Verdict: If you sell physical or digital products online, Klaviyo is the best email platform available. The behavioral flows and predictive analytics directly drive revenue in ways that generalist platforms can't match. If you're optimizing your e-commerce conversion rates, Klaviyo's automated flows are a core part of the stack.

Choosing the Right Platform for Your Stage

Just starting out (0–1,000 subscribers): ConvertKit Free or Beehiiv Free. Both give you room to grow without paying, and you can upgrade when features become a bottleneck.

Growing creator or newsletter (1,000–10,000 subscribers): ConvertKit Creator if you sell products or courses. Beehiiv Scale if your newsletter is the product.

Small business or startup: Mailchimp Essentials for simplicity. ActiveCampaign Starter if you need real automation from day one.

E-commerce brand: Klaviyo, full stop. The revenue attribution alone justifies the price, and the pre-built flows will generate sales from the first week.

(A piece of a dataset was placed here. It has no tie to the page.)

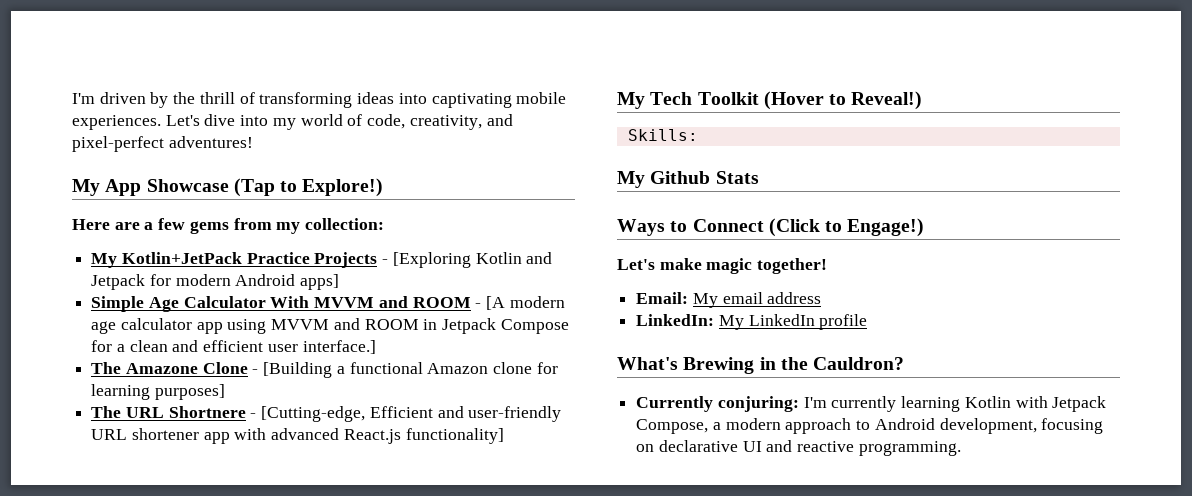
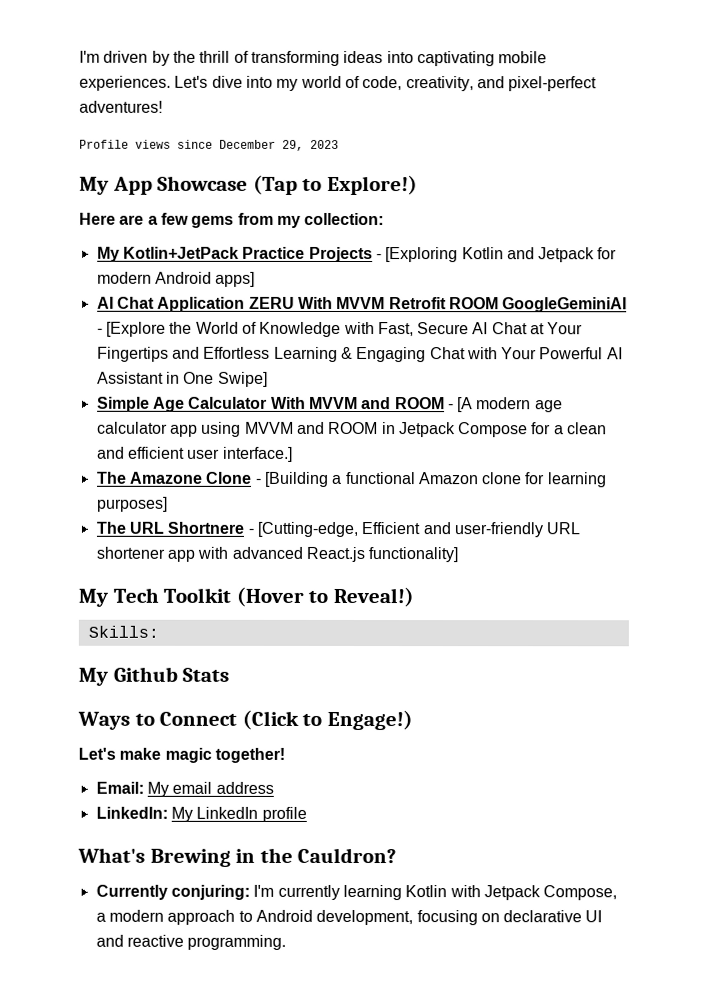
+ Profile views since December 29, 2023
+ AI Chat Application ZERU With MVVM Retrofit ROOM GoogleGeminiAI - [Explore the World of Knowledge with Fast, Secure AI Chat at Your Fingertips and Effortless Learning & Engaging Chat with Your Powerful AI Assistant in One Swipe]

Writer or journalist: Substack if you want zero friction and value the discovery network. Beehiiv if you want more control and don't want to pay the 10% revenue share.

B2B or SaaS company: ActiveCampaign. The CRM integration, lead scoring, and complex automation capabilities are built for longer sales cycles and multi-touch attribution.

One Final Note on Deliverability

No comparison is complete without addressing deliverability — the actual probability that your email lands in the inbox rather than spam. In practice, all six platforms maintain strong sender reputations and achieve inbox rates above 95% when you follow basic hygiene: authenticated domain, clean list, consistent sending schedule, and engaged audience.

Where deliverability diverges is at scale and during migration. If you're moving platforms, expect a 2–4 week warm-up period where you should send to your most engaged segments first, gradually expanding to your full list. Skipping this step is the single most common cause of deliverability problems — and it has nothing to do with which platform you choose.